Task directions
Pictures must be left out. Print the lines from the beginning of the material through the line holding "[101,230,146,245] [94,258,311,272] Prepare", exactly and nothing else.

'''

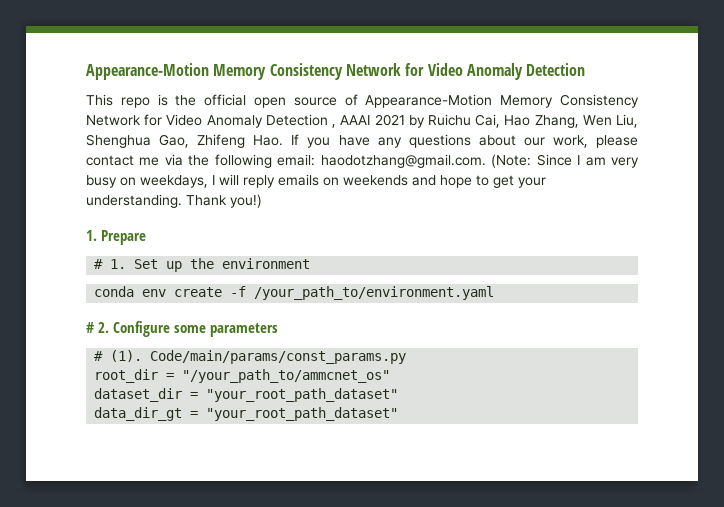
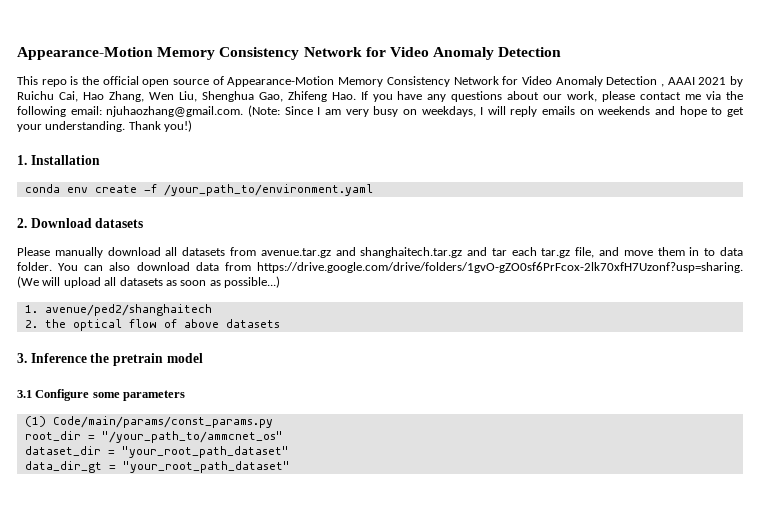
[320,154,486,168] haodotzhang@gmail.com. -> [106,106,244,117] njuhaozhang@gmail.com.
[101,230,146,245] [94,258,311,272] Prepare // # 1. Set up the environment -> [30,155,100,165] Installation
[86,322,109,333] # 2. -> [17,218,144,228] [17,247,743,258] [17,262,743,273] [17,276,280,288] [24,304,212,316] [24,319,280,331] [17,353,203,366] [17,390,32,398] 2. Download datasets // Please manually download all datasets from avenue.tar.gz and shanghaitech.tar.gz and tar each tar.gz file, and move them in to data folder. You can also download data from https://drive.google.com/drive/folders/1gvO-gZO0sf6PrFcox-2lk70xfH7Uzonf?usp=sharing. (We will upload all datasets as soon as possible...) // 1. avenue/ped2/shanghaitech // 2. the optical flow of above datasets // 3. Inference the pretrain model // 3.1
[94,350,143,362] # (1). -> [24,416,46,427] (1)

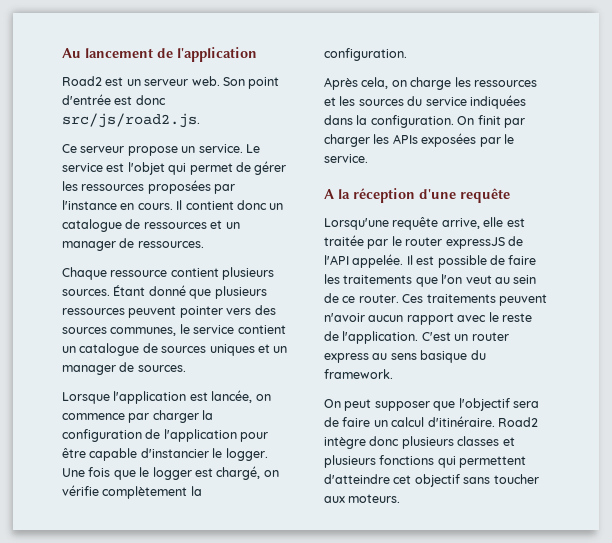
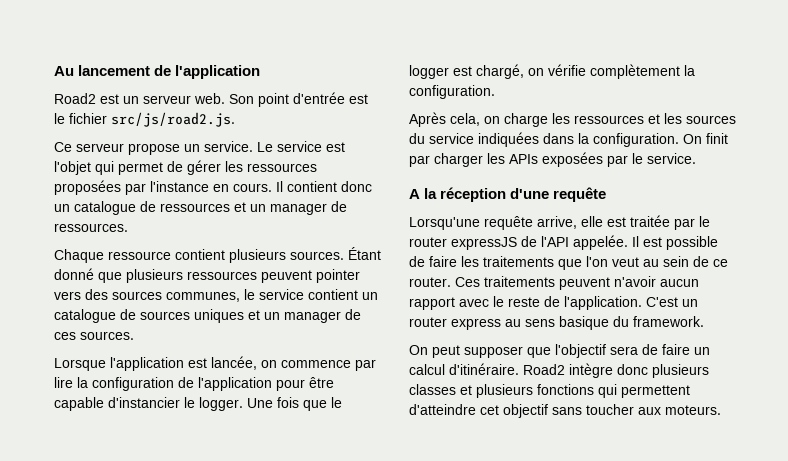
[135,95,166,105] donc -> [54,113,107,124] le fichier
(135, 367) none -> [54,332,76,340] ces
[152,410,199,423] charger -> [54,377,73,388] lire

'''

Exercise response
[320,154,486,168] haodotzhang@gmail.com. -> [106,106,244,117] njuhaozhang@gmail.com.
[101,230,146,245] [94,258,311,272] Prepare // # 1. Set up the environment -> [30,155,100,165] Installation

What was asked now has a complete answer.